WORK TO COMPLETE: Repeat the stretch of entries below from the line with "This service will" through the line with "10. PURGING OR DB CLEANUP". Include both ends and add nothing.

DATA SHOWN:
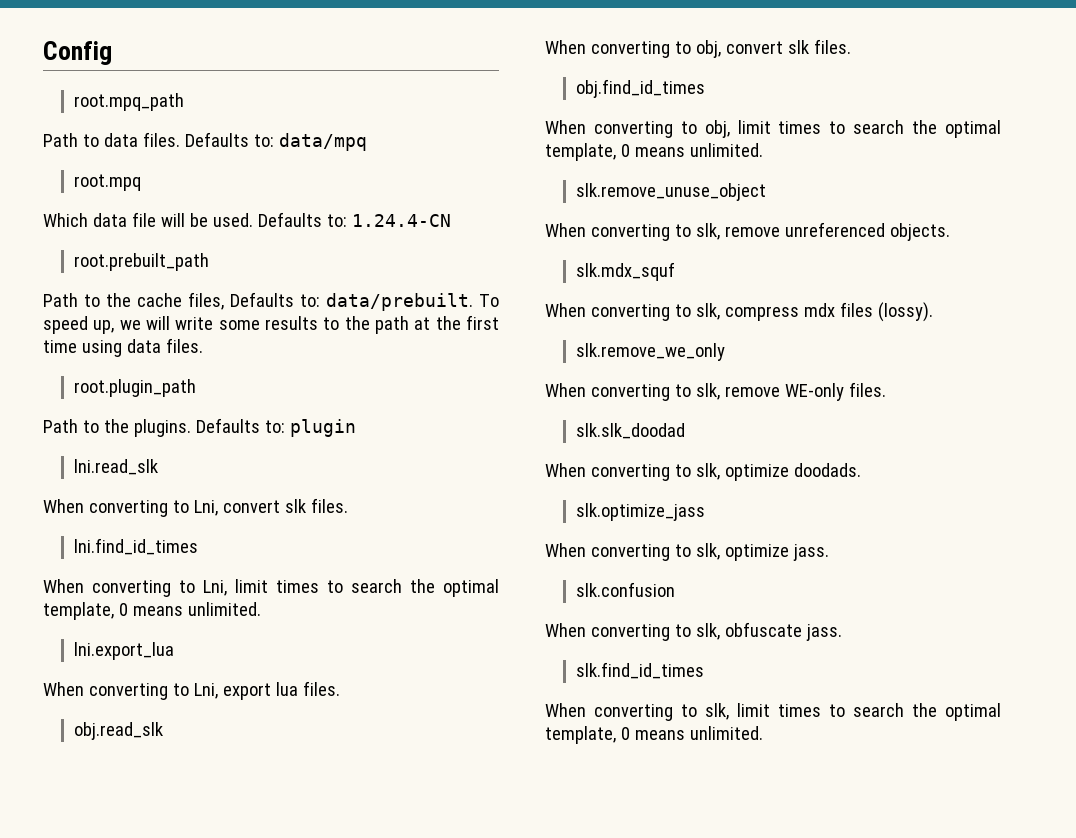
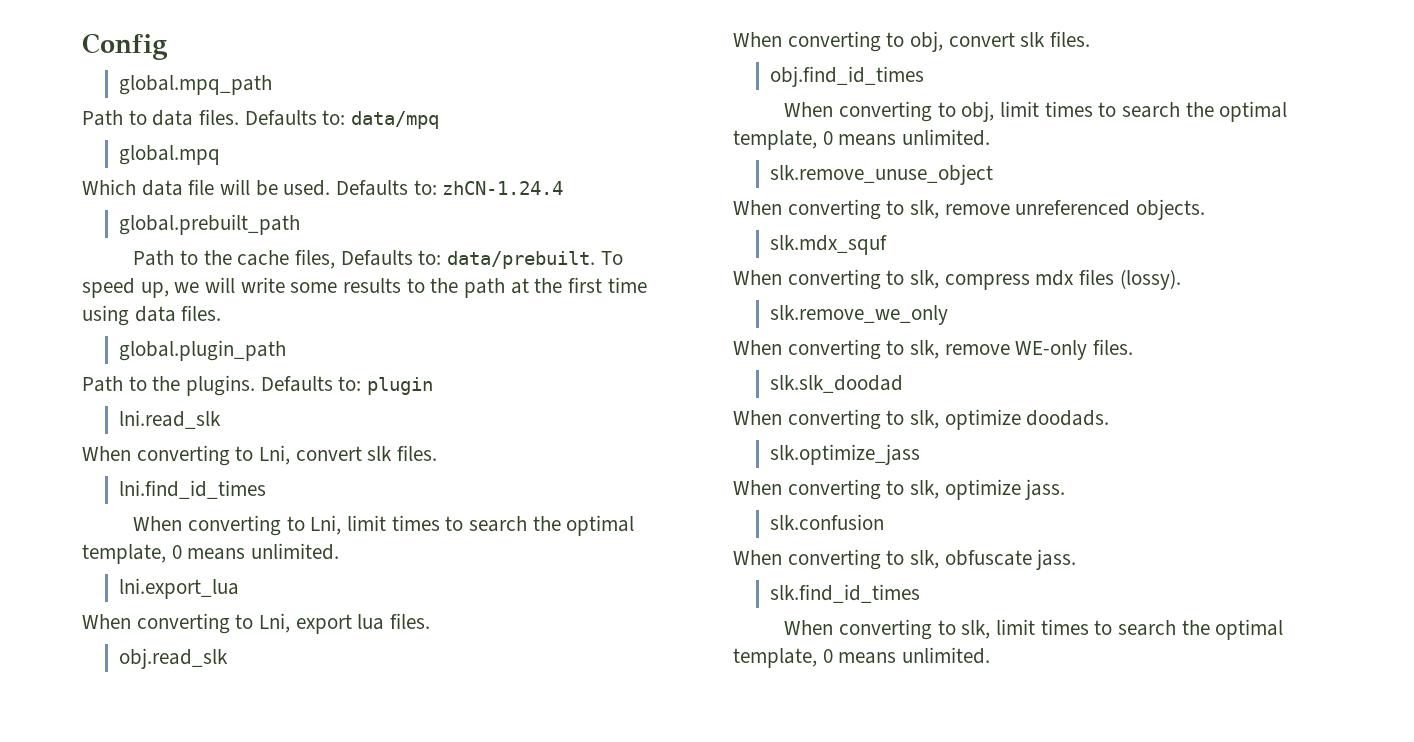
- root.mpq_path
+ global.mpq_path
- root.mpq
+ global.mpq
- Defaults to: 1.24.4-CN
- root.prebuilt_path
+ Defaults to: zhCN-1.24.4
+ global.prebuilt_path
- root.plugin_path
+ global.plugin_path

...

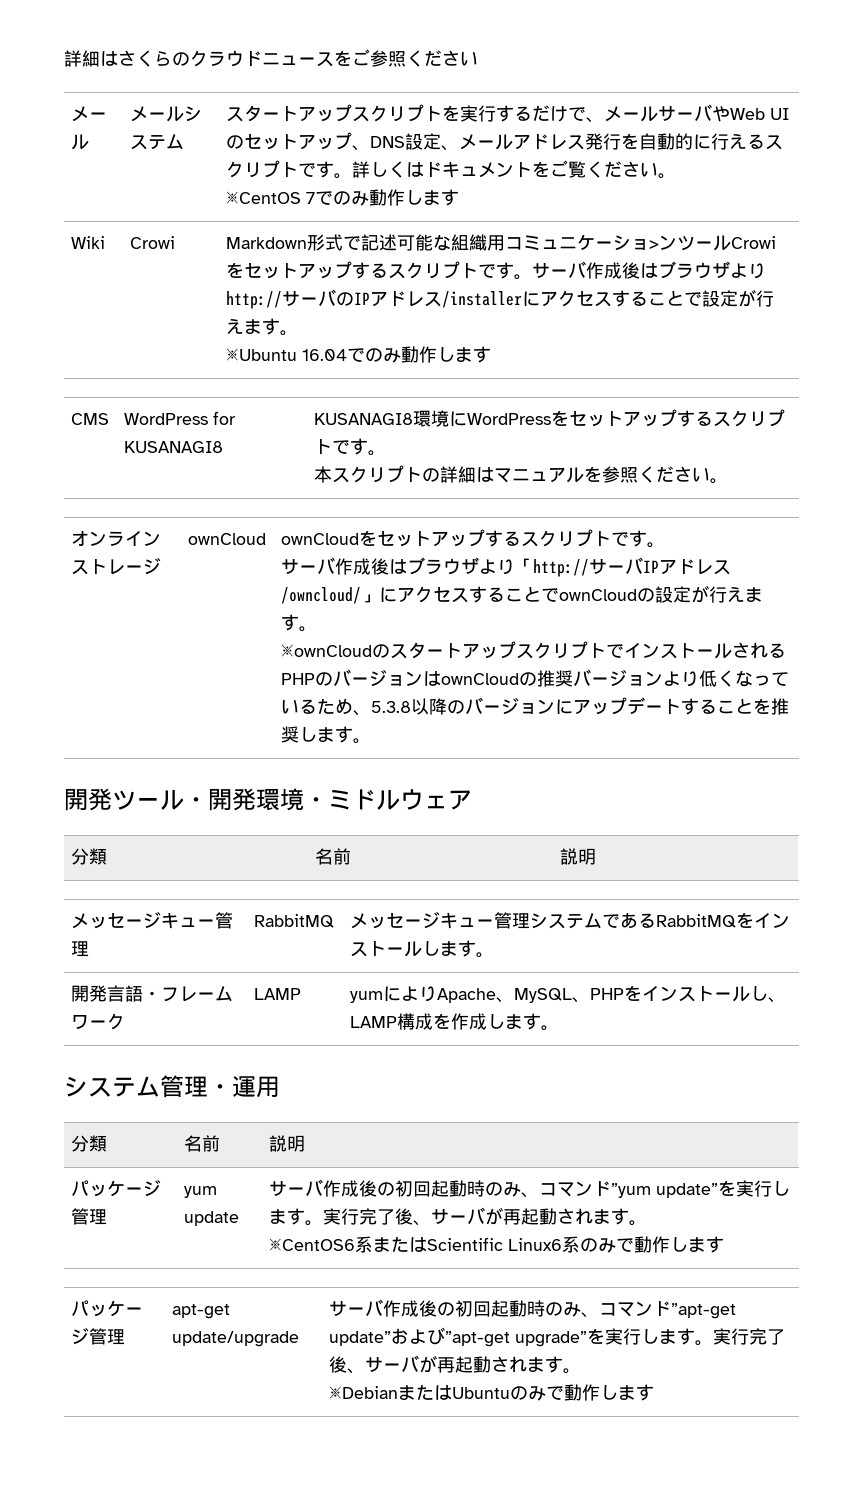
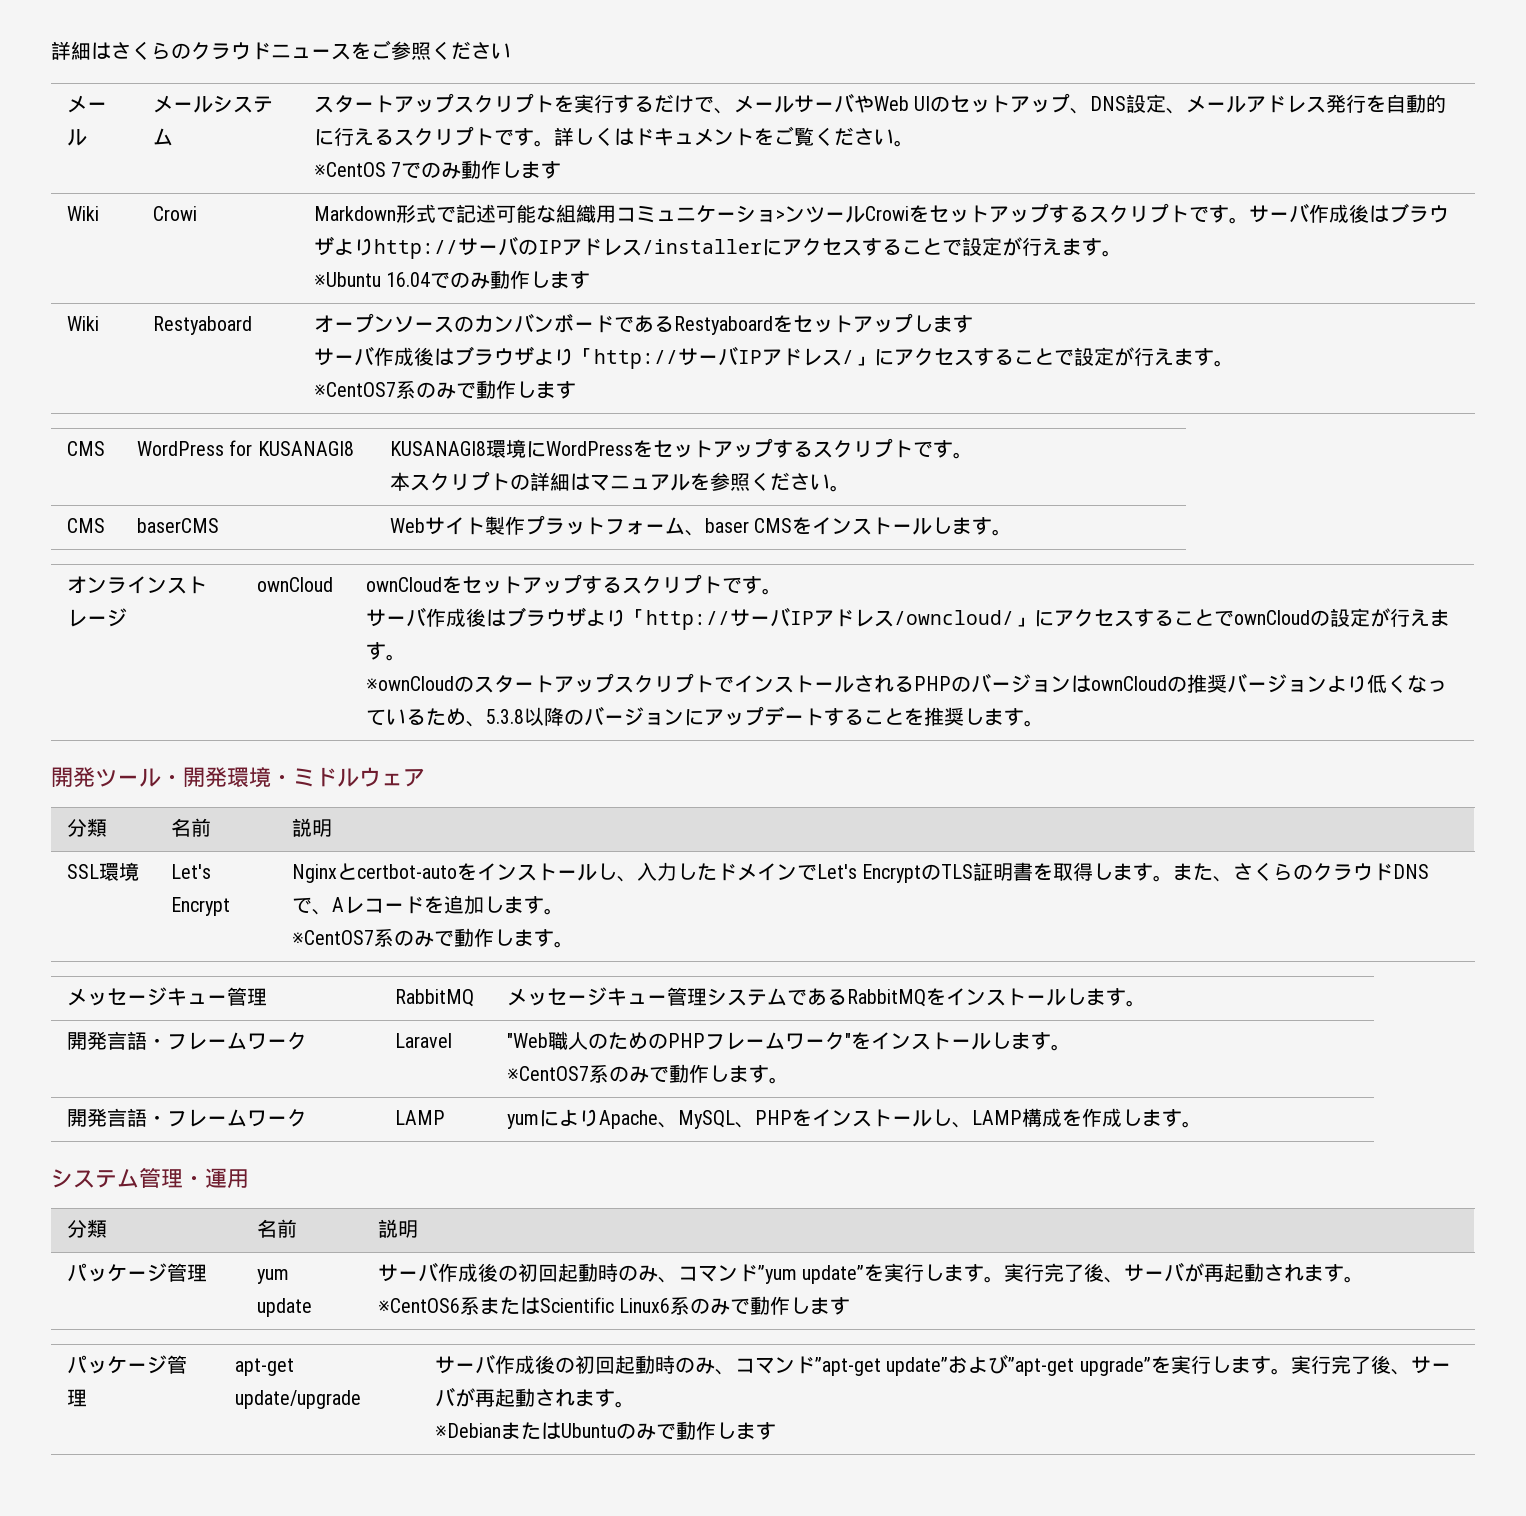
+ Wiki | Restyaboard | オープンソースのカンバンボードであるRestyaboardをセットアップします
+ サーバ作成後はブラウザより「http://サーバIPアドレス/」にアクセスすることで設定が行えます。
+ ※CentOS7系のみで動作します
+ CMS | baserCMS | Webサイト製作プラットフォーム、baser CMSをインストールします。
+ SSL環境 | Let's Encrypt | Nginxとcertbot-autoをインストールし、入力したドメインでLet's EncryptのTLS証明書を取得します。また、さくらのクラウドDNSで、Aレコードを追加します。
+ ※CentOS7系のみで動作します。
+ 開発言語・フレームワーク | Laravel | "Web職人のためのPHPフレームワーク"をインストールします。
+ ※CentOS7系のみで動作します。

* * *

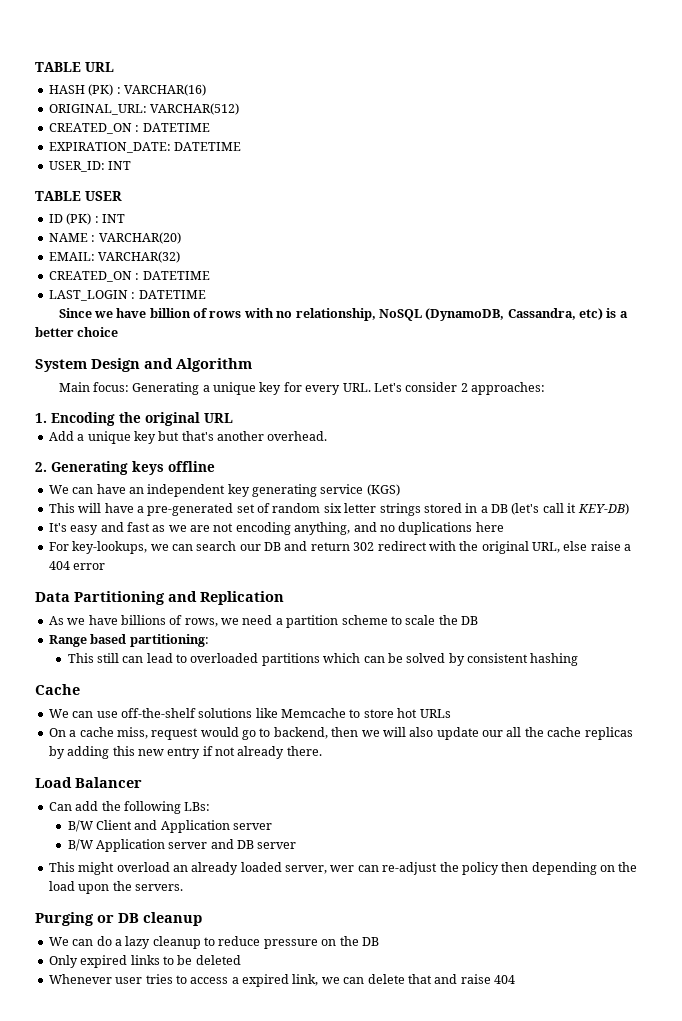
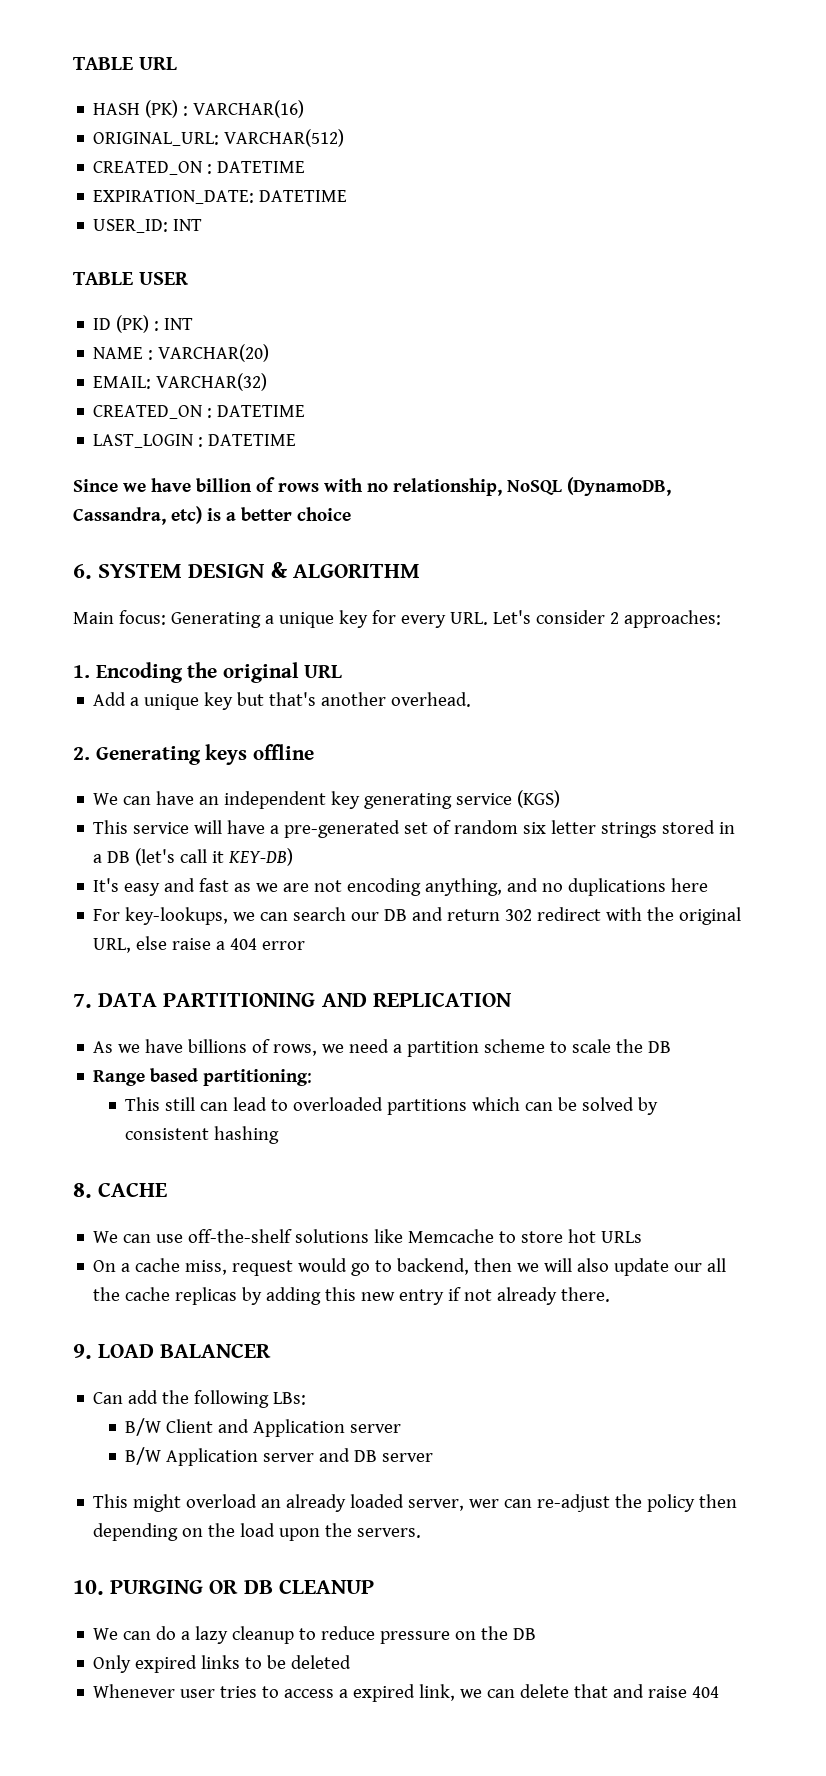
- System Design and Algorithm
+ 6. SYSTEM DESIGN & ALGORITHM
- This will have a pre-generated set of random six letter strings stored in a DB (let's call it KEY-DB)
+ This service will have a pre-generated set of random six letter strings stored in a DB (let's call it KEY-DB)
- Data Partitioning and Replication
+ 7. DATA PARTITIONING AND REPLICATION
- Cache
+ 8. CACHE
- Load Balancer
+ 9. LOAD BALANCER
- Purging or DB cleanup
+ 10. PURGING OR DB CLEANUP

YOUR SOLUTION:
+ This service will have a pre-generated set of random six letter strings stored in a DB (let's call it KEY-DB)
- Data Partitioning and Replication
+ 7. DATA PARTITIONING AND REPLICATION
- Cache
+ 8. CACHE
- Load Balancer
+ 9. LOAD BALANCER
- Purging or DB cleanup
+ 10. PURGING OR DB CLEANUP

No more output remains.